Californians have had a tough past two years. While facing an economic crisis whose ramifications have sent their unemployment rates spiraling to their highest levels since the 1940’s, they have had to simultaneously cut vital social services because of an out of control state budget.
According to the Bureau of Labor Statistics, California has the U.S.’ fourth highest unemployment rate, at 12.2%. The statistic, however, does not include either marginally attached or under employed workers, which would put the actual unemployment rate at over 21%.
The out of control unemployment rates in California are the results of a double whammy – not only were Californians highly exposed to the 2008 foreclosure crisis, but they also suffered a massive slowdown in construction as demand for new homes radically dropped.
Total building demand in California has fallen from $63 billion to a mere $23 billion, with home building this year a mere 1/4 of what it was in 2005. Approximately 500,000 of the state’s layoffs have been in industries related to construction.
On top of a drop in construction, farm workers have been laid off by the tens of thousands because of a severe draught throughout the state. According to the Department of Water Resources, water contractors in California may only receive 15% of the supply traditionally allocated them. The consequences of this drought are already showing in San Joaquin, where lost farm revenue will top $900 million in 2009, said UC Davis economist Richard Howitt.
Reports of the crisis in some communities is breath-taking. “Desperation is rippling through agricultural communities such as Mendota, 35 miles west of Fresno,” writes L.A. Times journalist Alana Semuels, “where an estimated 39% of the labor force is jobless.”
State workers have fared little better, taking cuts from the Democratic controlled legislature in the 2008 budget.
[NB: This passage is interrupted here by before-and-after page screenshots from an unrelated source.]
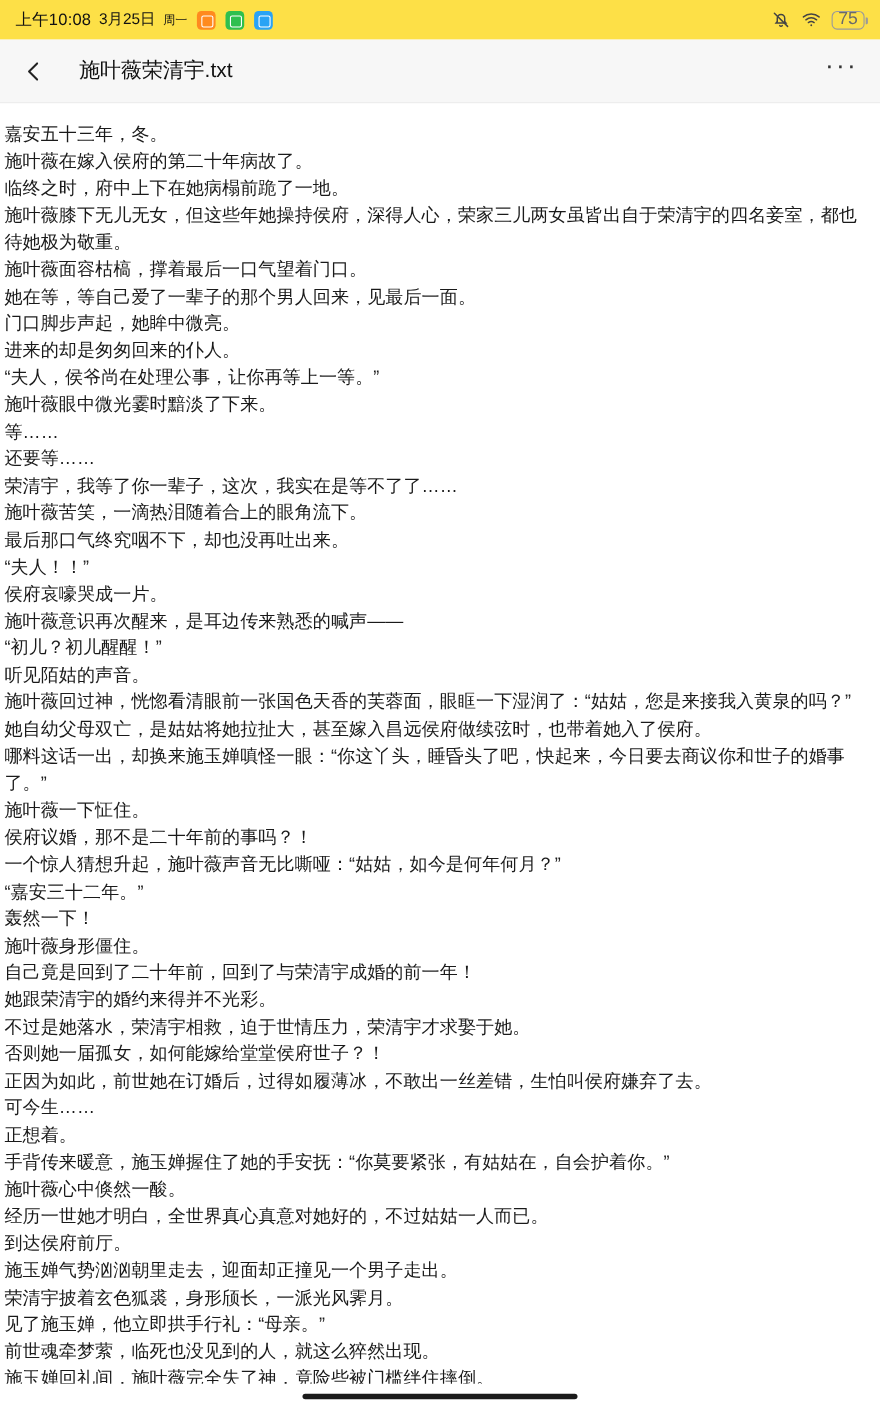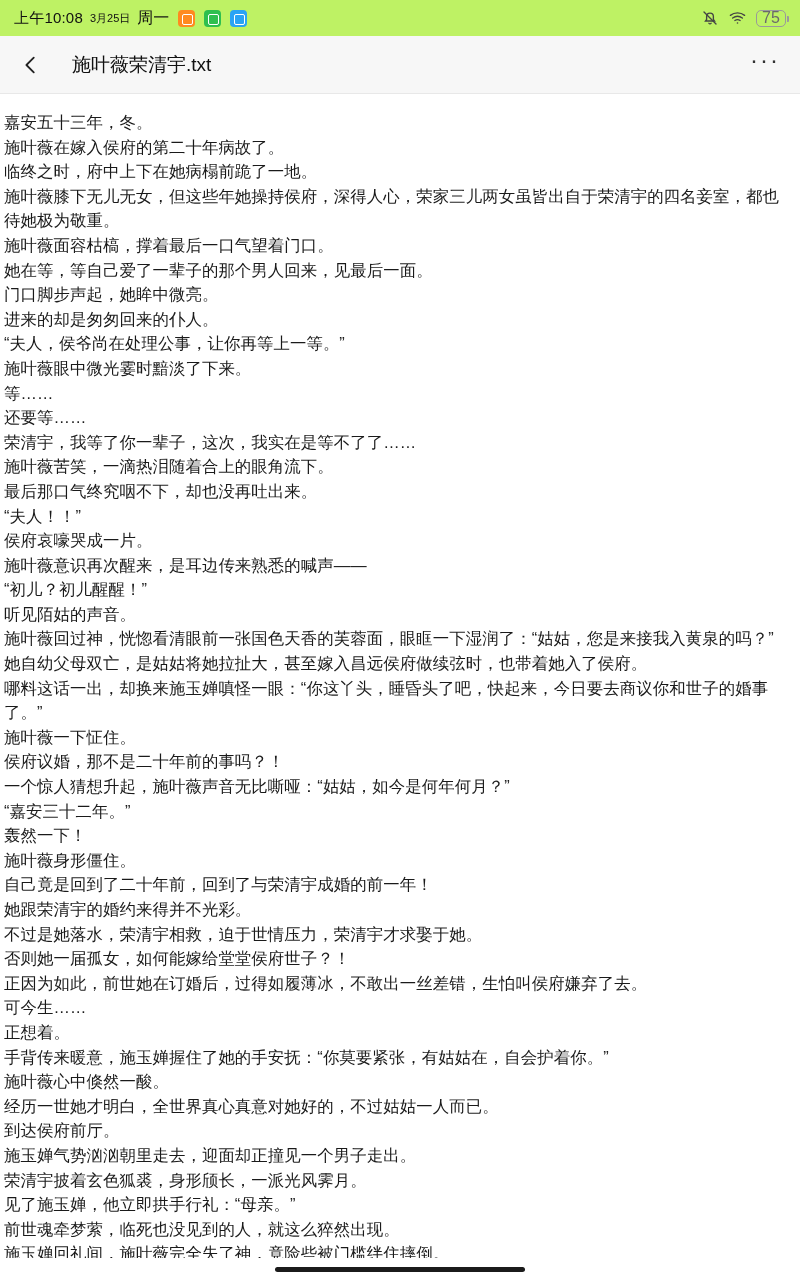"上午10:08" .statusbar { background: #bef264 -> #fde047 }
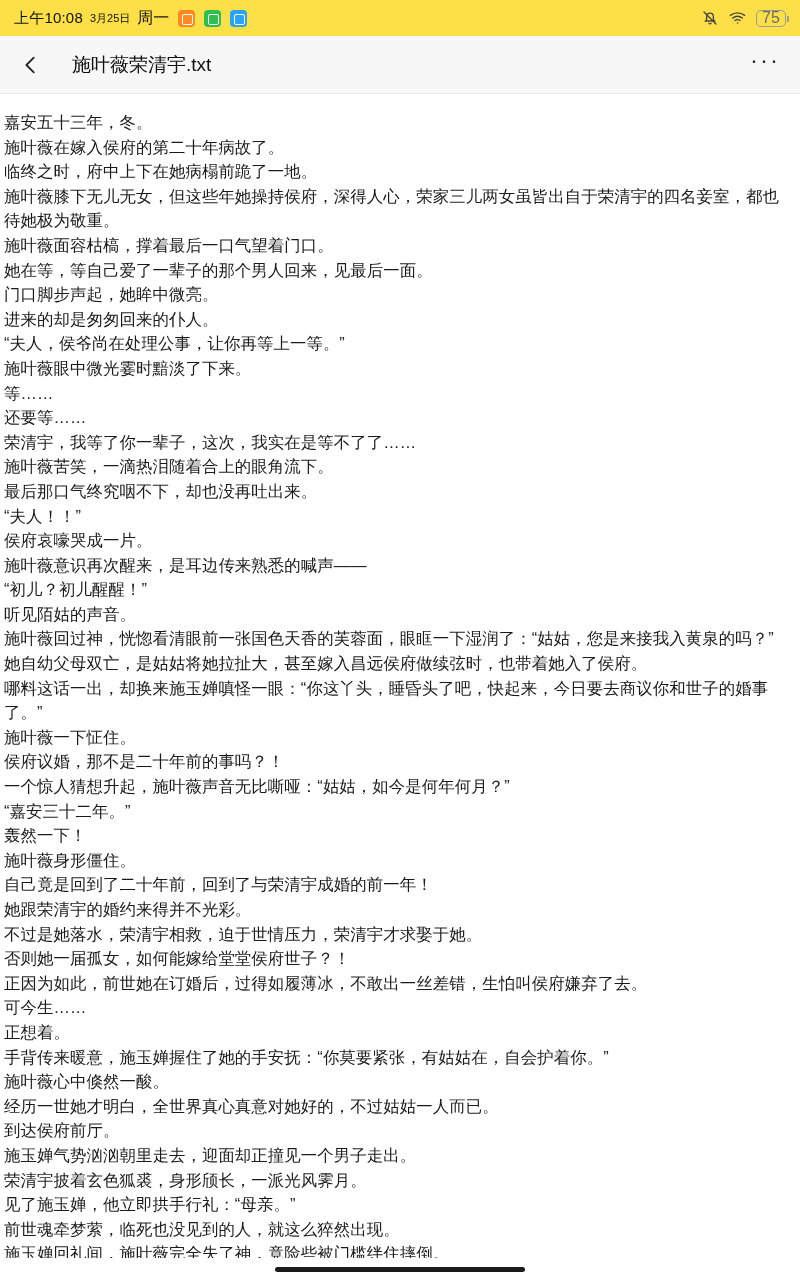"3月25日" .status-date { font-size: 11px -> 14px }
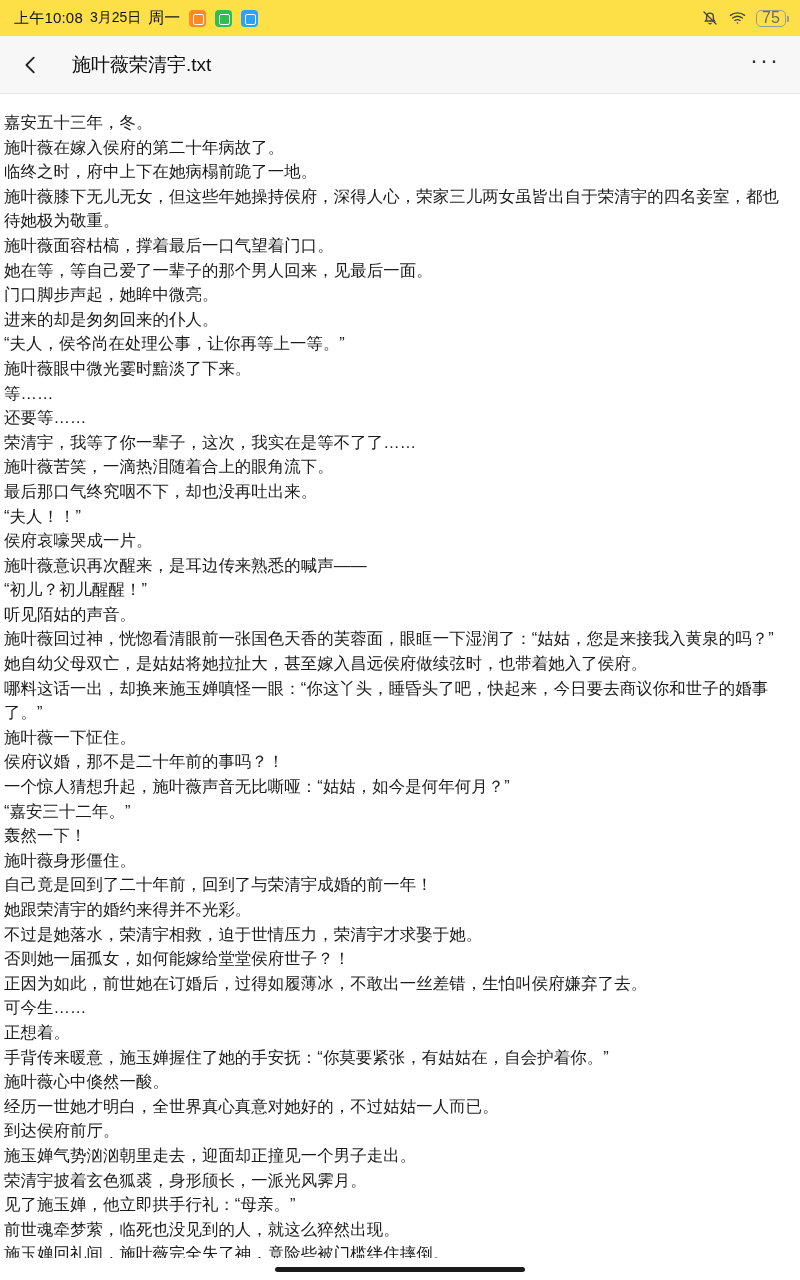"周一" .status-day { font-size: 16px -> 11px }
Cuts included forced furloughs equivalent to a 5% pay cut, the elimination of certain overtime pay, and loss of two paid holidays.
When labor organizations protested additional furloughs the Governor had heaped upon them, the courts ruled that he had “emergency furlough powers,” and denied the workers any appeal.
But even this wasn’t enough, and in July of 2009 the Governor announced that the State would begin issuing IOU’s to its workers instead of paychecks.
2. California’s food crisis:
Unemployment has many ugly features. It can very easily force families out of their homes, deprive them of basic necessities and cause severe emotional stress. In California, perhaps one of the most telling stories is the effect unemployment has had on a system already making cuts in social services – food programs.
The Food Resource and Action Center recently reported that nearly 20% of Californians cannot afford basic food items for themselves or their families, a percentage roughly equal to the number of unemployed workers in the state. The match in rates makes sense if you consider that individuals in households that experience an increase in earnings are about 75 percent more likely to exit food stamp programs.
Sue Sigler of the California Association of Food Banks confirms that “every day in food banks across the state, we see the effects this economy is having on Californians, as more and more people show up at our doors… California food banks have experienced a sudden, unprecedented, skyrocketing increase in requests for food assistance, beyond anything that’s been seen in the last 20 years.”
The total number of Californians using food stamps in 2009 hit 2.9 million, according to the U.S. Department of Social Services. 76% of households receiving aid had children, and over 93% lived below the poverty line of $16,000 for a family of three.
This no doubt has contributed to the U.S.’ high childhood malnutrition rate, which was at nearly 17% even before the economic crises.
The skyrocketing use of food stamps is telling in a state whose obstacles to accessing food benefits rank them second to last in the nation. Although California “still has many policies in place that impede access” to its food programs, according to senior California Budget Policy analyst Scott Graves, more and more people are signing up to receive aid.
3. Budget Crisis:
Californians are feeling the sting of budget cuts across the state in a time when demand for aid is skyrocketing. “We are looking at the data and seeing an increase in demand and a change in the type of families that apply,” said Jean Ross, executive director of the California Budget Project. They are finding that more and more new applicants for aid are families who previously would not have qualified.
California’s budget has steadily grown out of proportion since 2003, culminating in a $10.2 billion deficit in 2008.
Republicans and Democrats have shown their true colors throughout – and there’s hardly a discernible difference. Where Republicans call for a $1 billion dollar restriction in access to social services, Democrats counter propose a $100 million cut in welfare benefits. Conservatives have predictably outdone their liberal counter-parts in proposing the privatization of prisons and schools, with liberals feebly defending California’s ability to manage public services.
Whatever the debates may look like in legislature for the months to come, one things certain – when the chips are down, politicians are expecting working class and impoverished citizens of California to take on the burden of capitalism’s failures. In posts to come, we will take a look at the peoples’ resistance to worsening economic hardships.